Dataset excerpts |
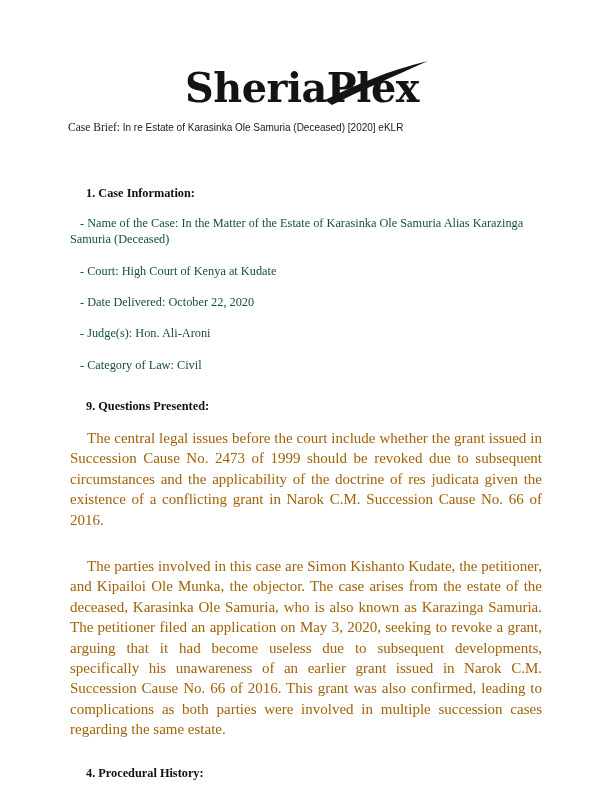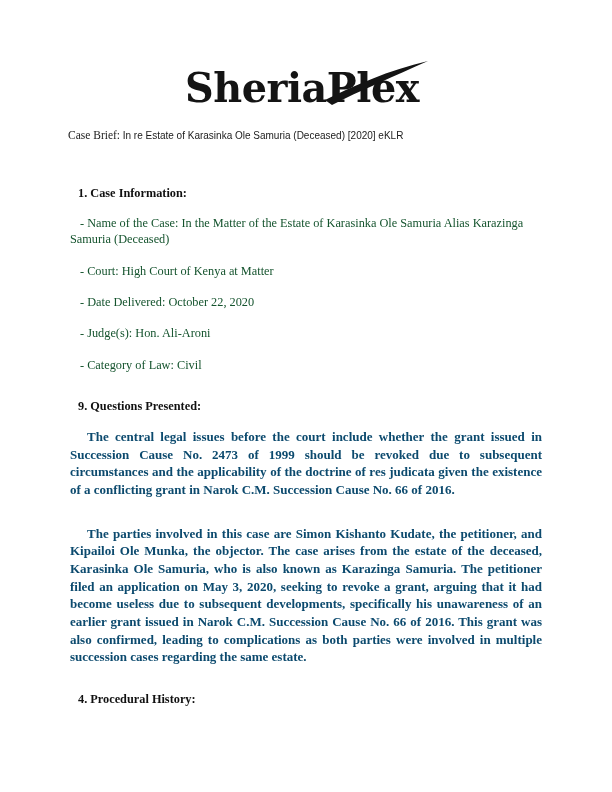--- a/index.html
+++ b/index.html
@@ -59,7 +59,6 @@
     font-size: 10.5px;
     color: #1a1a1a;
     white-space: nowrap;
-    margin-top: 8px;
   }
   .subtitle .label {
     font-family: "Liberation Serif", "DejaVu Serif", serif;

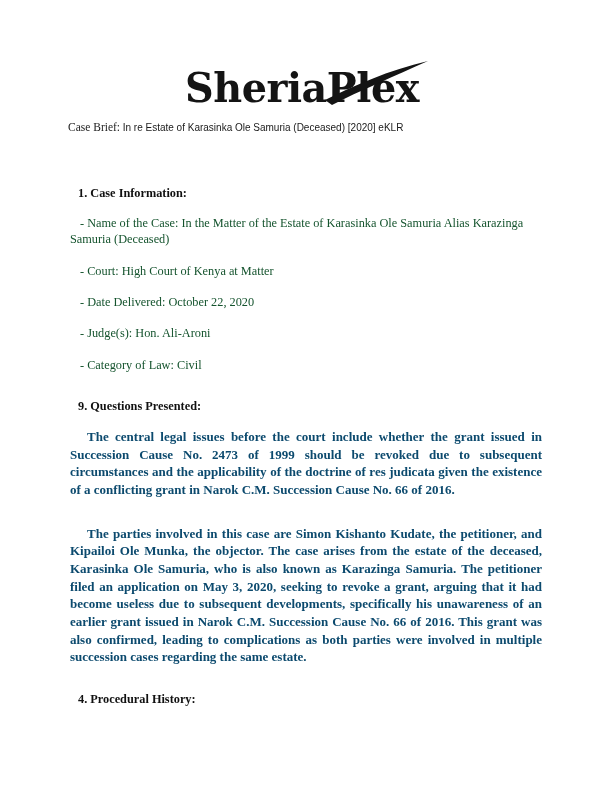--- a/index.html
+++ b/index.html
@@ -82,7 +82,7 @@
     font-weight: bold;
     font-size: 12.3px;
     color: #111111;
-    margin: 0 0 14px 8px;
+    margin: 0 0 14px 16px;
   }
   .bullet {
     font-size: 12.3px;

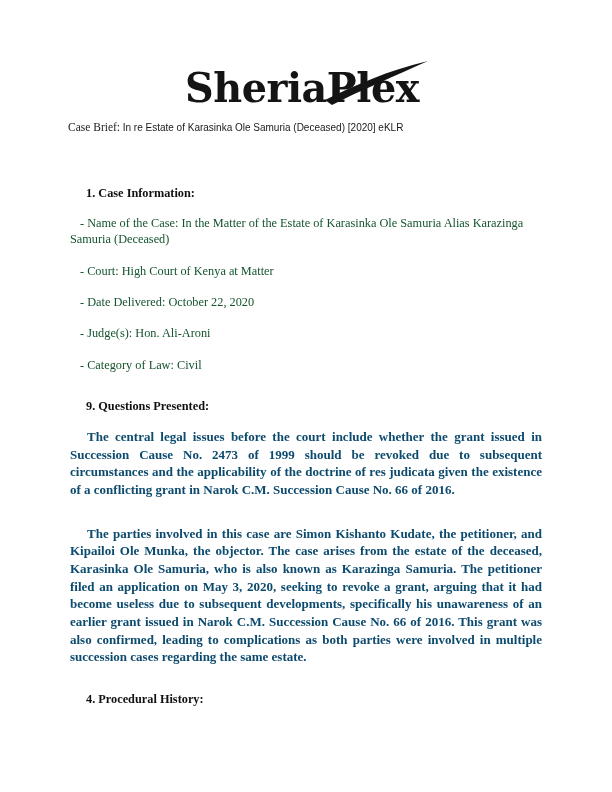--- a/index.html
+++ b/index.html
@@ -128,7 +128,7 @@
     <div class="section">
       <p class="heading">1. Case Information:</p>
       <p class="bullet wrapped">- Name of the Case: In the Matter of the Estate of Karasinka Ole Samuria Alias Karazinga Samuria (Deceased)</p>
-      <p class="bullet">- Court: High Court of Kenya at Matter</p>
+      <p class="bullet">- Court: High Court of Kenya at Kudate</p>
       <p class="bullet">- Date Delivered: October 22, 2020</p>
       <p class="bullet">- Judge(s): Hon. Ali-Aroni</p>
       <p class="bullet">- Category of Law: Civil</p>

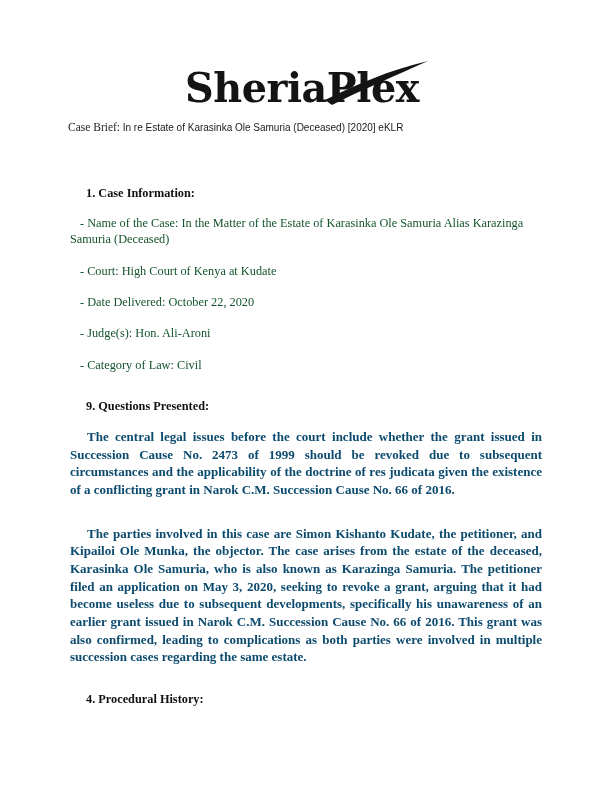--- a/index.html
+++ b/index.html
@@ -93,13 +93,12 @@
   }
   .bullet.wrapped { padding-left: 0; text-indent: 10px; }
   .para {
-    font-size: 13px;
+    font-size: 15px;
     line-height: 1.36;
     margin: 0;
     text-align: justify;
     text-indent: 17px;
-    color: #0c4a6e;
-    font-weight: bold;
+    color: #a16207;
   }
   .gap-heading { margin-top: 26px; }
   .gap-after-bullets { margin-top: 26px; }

Task details |
Repeat the listing in full and to the letter, excluding every image.

Exercise solution |
--- a/index.html
+++ b/index.html
@@ -59,7 +59,6 @@
     font-size: 10.5px;
     color: #1a1a1a;
     white-space: nowrap;
-    margin-top: 8px;
   }
   .subtitle .label {
     font-family: "Liberation Serif", "DejaVu Serif", serif;

--- a/index.html
+++ b/index.html
@@ -82,7 +82,7 @@
     font-weight: bold;
     font-size: 12.3px;
     color: #111111;
-    margin: 0 0 14px 8px;
+    margin: 0 0 14px 16px;
   }
   .bullet {
     font-size: 12.3px;

--- a/index.html
+++ b/index.html
@@ -128,7 +128,7 @@
     <div class="section">
       <p class="heading">1. Case Information:</p>
       <p class="bullet wrapped">- Name of the Case: In the Matter of the Estate of Karasinka Ole Samuria Alias Karazinga Samuria (Deceased)</p>
-      <p class="bullet">- Court: High Court of Kenya at Matter</p>
+      <p class="bullet">- Court: High Court of Kenya at Kudate</p>
       <p class="bullet">- Date Delivered: October 22, 2020</p>
       <p class="bullet">- Judge(s): Hon. Ali-Aroni</p>
       <p class="bullet">- Category of Law: Civil</p>

--- a/index.html
+++ b/index.html
@@ -93,13 +93,12 @@
   }
   .bullet.wrapped { padding-left: 0; text-indent: 10px; }
   .para {
-    font-size: 13px;
+    font-size: 15px;
     line-height: 1.36;
     margin: 0;
     text-align: justify;
     text-indent: 17px;
-    color: #0c4a6e;
-    font-weight: bold;
+    color: #a16207;
   }
   .gap-heading { margin-top: 26px; }
   .gap-after-bullets { margin-top: 26px; }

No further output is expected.